Steps to use fastai library --

  1. git clone https://github.com/fastai/fastai
  2. cd fastai
  3. conda create -n fastai python=3.6 anaconda
  4. conda env update
  5. source activate fastai

This kernel is specifically is for Beginners who want's to experiment building CNN using fastai (on the top of pytorch). By using this kernel, you can expect to get good score and also learn fastai. Fastai has made building deep neural networks very easy.


In [55]:
# Put these at the top of every notebook, to get automatic reloading and inline plotting
%reload_ext autoreload
%autoreload 2
%matplotlib inline

In [56]:
# This is required to make fastai library work on ec2-user 
# fastai library is not yet available using pip install
# pull it from github using below link
# https://github.com/fastai/courses

import sys
sys.path.append("/home/ec2-user/data/fastai/")

In [57]:
# This file contains all the main external libs we'll use
import numpy as np
import pandas as pd
from fastai.imports import *
from sklearn.model_selection import train_test_split

from fastai.imports import *
from fastai.transforms import *
from fastai.conv_learner import *
from fastai.model import *
from fastai.dataset import *
from fastai.sgdr import *
from fastai.plots import *

In [58]:
#! ls /home/ec2-user/data/data/processed

In [59]:
path = "/home/ec2-user/data/data/processed/"

In [60]:
train = pd.read_json(f'{path}train.json')

In [61]:
test = pd.read_json(f'{path}test.json')

In [62]:
train[:2]


Out[62]:
band_1 band_2 id inc_angle is_iceberg
0 [-27.878360999999998, -27.15416, -28.668615, -... [-27.154118, -29.537888, -31.0306, -32.190483,... dfd5f913 43.9239 0
1 [-12.242375, -14.920304999999999, -14.920363, ... [-31.506321, -27.984554, -26.645678, -23.76760... e25388fd 38.1562 0

In [63]:
len(train.iloc[4][1])


Out[63]:
5625

In [64]:
train.inc_angle = train.inc_angle.apply(lambda x: np.nan if x == 'na' else x)
test.inc_angle = test.inc_angle.apply(lambda x: np.nan if x == 'na' else x)

In [65]:
img1 = train.loc[0,['band_1','band_2']]

In [66]:
img1


Out[66]:
band_1    [-27.878360999999998, -27.15416, -28.668615, -...
band_2    [-27.154118, -29.537888, -31.0306, -32.190483,...
Name: 0, dtype: object

In [67]:
img1 = np.stack([img1['band_1'], img1['band_2']], -1).reshape(75,75,2)

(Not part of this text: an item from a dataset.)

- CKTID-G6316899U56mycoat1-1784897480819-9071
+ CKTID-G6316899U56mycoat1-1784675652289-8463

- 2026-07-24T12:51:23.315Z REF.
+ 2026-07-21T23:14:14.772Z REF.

Below picture is not an iceberg


In [68]:
plt.imshow(img1[:,:,1])


Out[68]:
<matplotlib.image.AxesImage at 0x7f3b7cedcb38>

Get rgb of image using color composite function

Thanks to MadScientist for color composite. Here is the kernal -- https://www.kaggle.com/keremt/getting-color-composites


In [69]:
def color_composite(data):
    rgb_arrays = []
    for i, row in data.iterrows():
        band_1 = np.array(row['band_1']).reshape(75, 75)
        band_2 = np.array(row['band_2']).reshape(75, 75)
        band_3 = band_1 / band_2

        r = (band_1 + abs(band_1.min())) / np.max((band_1 + abs(band_1.min())))
        g = (band_2 + abs(band_2.min())) / np.max((band_2 + abs(band_2.min())))
        b = (band_3 + abs(band_3.min())) / np.max((band_3 + abs(band_3.min())))
        
#         r = ((band_1 - np.mean(band_1)) / (np.max(band_1) - np.min(band_1))) 
#         g = ((band_2 - np.mean(band_2)) / (np.max(band_2) - np.min(band_2))) 
#         b = ((band_3 - np.mean(band_3)) / (np.max(band_3) - np.min(band_3)))

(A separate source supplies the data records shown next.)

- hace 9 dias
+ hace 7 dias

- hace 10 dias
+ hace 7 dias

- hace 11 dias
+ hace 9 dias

        rgb = np.dstack((r, g, b))
        rgb_arrays.append(rgb)
    return np.array(rgb_arrays)

In [70]:
# Trained with data about rgb
rgb_train = color_composite(train)
rgb_train.shape


Out[70]:
(1604, 75, 75, 3)

In [71]:
# Test with data about rgb
rgb_test = color_composite(test)
rgb_test.shape


Out[71]:
(8424, 75, 75, 3)

Exploring images before training CNN model


In [72]:
# look at random ships
print('Looking at random ships')
ships = np.random.choice(np.where(train.is_iceberg ==0)[0], 9)
fig = plt.figure(1,figsize=(12,12))
for i in range(9):
    ax = fig.add_subplot(3,3,i+1)
    arr = rgb_train[ships[i], :, :]
    ax.imshow(arr)
    
plt.show()


Looking at random ships

In [73]:
# look at random iceberges
print('Looking at random icebergs')
ice = np.random.choice(np.where(train.is_iceberg ==1)[0], 9)
fig = plt.figure(200,figsize=(12,12))
for i in range(9):
    ax = fig.add_subplot(3,3,i+1)
    arr = rgb_train[ice[i], :, :]
    ax.imshow(arr)
    
plt.show()


Looking at random icebergs

Observation from images --

• Ships have a trace of bright lights around them which will be taken as a feature in CNN
• Ships are more consistent with shapes
• Icebergs shape vary more than ships

saving images in directories (train, valid, test)


In [75]:
# # making directories for training resnet (as it need files to be in right dir)

os.makedirs(f'{path}/composites', exist_ok= True)
os.makedirs(f'{path}/composites/train', exist_ok=True)
os.makedirs(f'{path}/composites/valid', exist_ok=True)
os.makedirs(f'{path}/composites/test', exist_ok=True)

dir_list = [f'{path}/composites/train', f'{path}/composites/valid']

for i in dir_list:
    os.makedirs(f'{i}/ship')
    os.makedirs(f'{i}/iceberg')

The reason of converting these images to .png is that the pretrained ConvLearner that I am going to call takes image as input


In [ ]:
# split
train_y, valid_y = train_test_split(train.is_iceberg, test_size=0.10)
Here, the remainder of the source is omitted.